According to a 2010 survey by the National Coalition of Anti-Violence Programs, 45 percent of LGBT domestic violence victims were turned away from a shelter, and roughly 55 percent were denied protection orders.
Progress, and some grant money, may be on the way. In 2013, when President Barack Obama signed a renewal of the 1994 Violence Against Women Act, which contains protections for victims of domestic violence and money for grants, language regarding same-sex abuse was added to the law.
Safe Nest and Safe House, the primary shelters for domestic violence in Clark County, primarily aid women and their children, said Safe Nest director of community relations Lisa Lynn Chapman. But they take everyone.
“We will provide everyone with the same services,” Chapman said. “There are people who will feel more comfortable knowing the person on the other side of the line is of the same orientation. We welcome everyone and will provide services for any victims regardless of their gender identity or orientation, including shelter and counseling.”
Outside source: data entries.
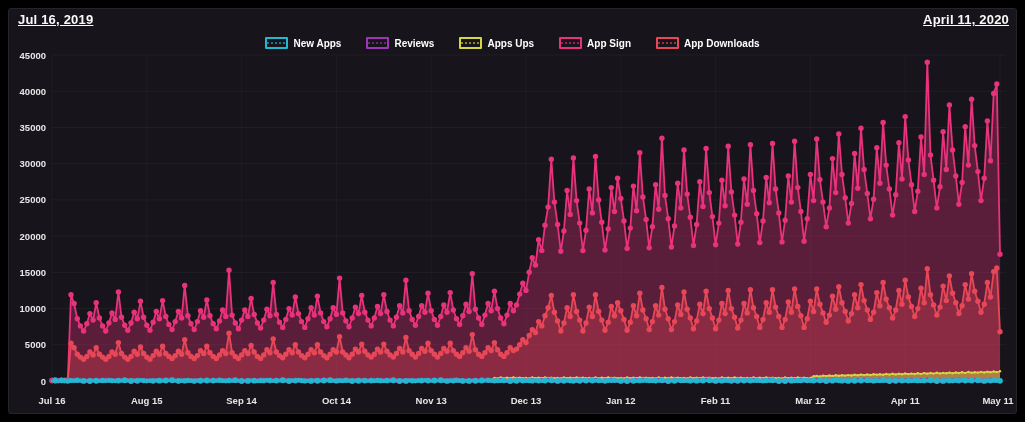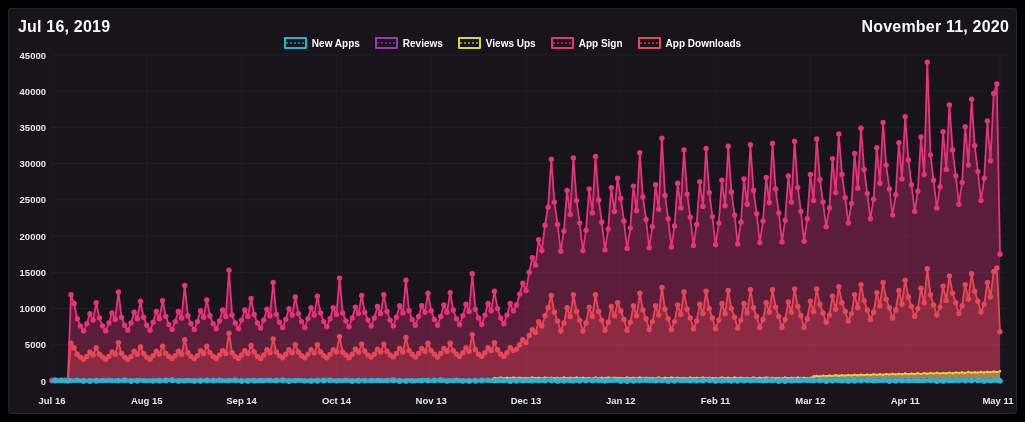--- a/index.html
+++ b/index.html
@@ -12,8 +12,8 @@
     border:1px solid #26232b;border-radius:3px;
   }
   .date-label{
-    position:absolute;top:18px;font-size:16px;font-weight:600;
-    color:#fafafa;letter-spacing:.2px;z-index:3;
+    position:absolute;top:12px;font-size:13px;font-weight:600;
+    color:#fafafa;letter-spacing:.2px;z-index:3;text-decoration:underline;
   }
   .date-label.left{left:18px}
   .date-label.right{right:16px}

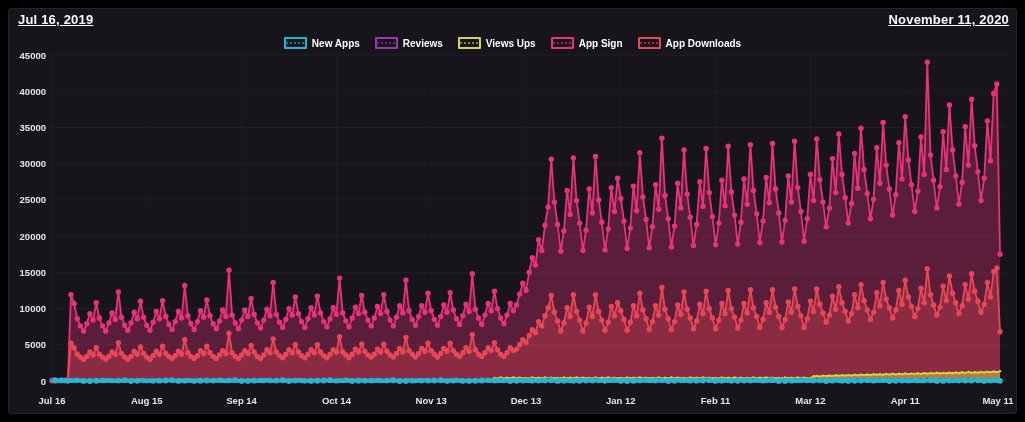--- a/index.html
+++ b/index.html
@@ -37,7 +37,7 @@
 
 <div class="date-label left">Jul 16, 2019</div>
 
-<div class="date-label right">November 11, 2020</div>
+<div class="date-label right">April 11, 2020</div>
 
 <div class="legend">
     <span class="legend-item">

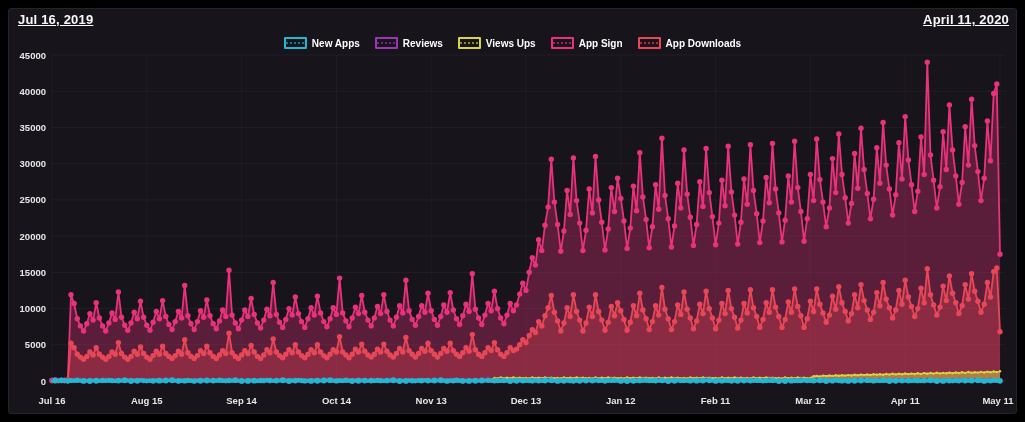--- a/index.html
+++ b/index.html
@@ -19,7 +19,7 @@
   .date-label.right{right:16px}
   .legend{
     position:absolute;top:37px;left:0;right:0;z-index:3;
-    display:flex;justify-content:center;align-items:flex-end;gap:15px;
+    display:flex;justify-content:center;align-items:flex-end;gap:25px;
   }
   .legend-item{display:flex;align-items:center;gap:5px;cursor:pointer}
   .swatch{

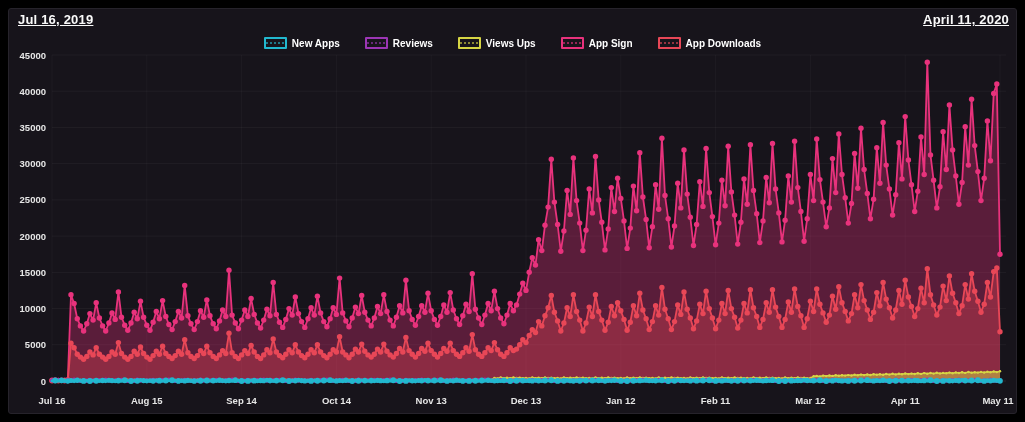--- a/index.html
+++ b/index.html
@@ -50,7 +50,7 @@
     </span>
     <span class="legend-item">
       <span class="swatch" style="border-color: rgb(214, 213, 68); background: repeating-linear-gradient(90deg, rgba(214, 213, 68, 0.6) 0px, rgba(214, 213, 68, 0.6) 2px, transparent 2px, transparent 4px) center center / 100% 2px no-repeat;"></span>
-      <span class="legend-label">Views Ups</span>
+      <span class="legend-label">Apps Ups</span>
     </span>
     <span class="legend-item">
       <span class="swatch" style="border-color: rgb(232, 50, 124); background: repeating-linear-gradient(90deg, rgba(232, 50, 124, 0.6) 0px, rgba(232, 50, 124, 0.6) 2px, transparent 2px, transparent 4px) center center / 100% 2px no-repeat;"></span>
Jamie Sprague-Ballou, a transgender woman in Obenour’s congregation who is also studying to be a reverend, says the LGBT community, and transgender people specifically, have a hard time finding acceptance. As a result, they are reluctant to flee an abusive relationship, contact authorities or seek help.
“I know transgender women who’ve had nowhere to go and were turned away from shelters here in town.” Sprague-Ballou said. “It can be very hard to leave the abusive relationship.”
UCC has given Mary Magdalene Friends $20,000 toward the project, and the congregation continues to raise money bit by bit through activities such as selling commemorative bricks and holding an annual holiday fundraiser, "Gaze into the Holidays," this year on Dec. 13. They are also sponsoring a scholarship through an essay contest focused on raising awareness of domestic violence services.
Obenour is pacing herself, hoping the shelter is operating before she can no longer offer rooms in her own home.
“Pragmatically,” she said, “I’d like to see this shelter built before I die.”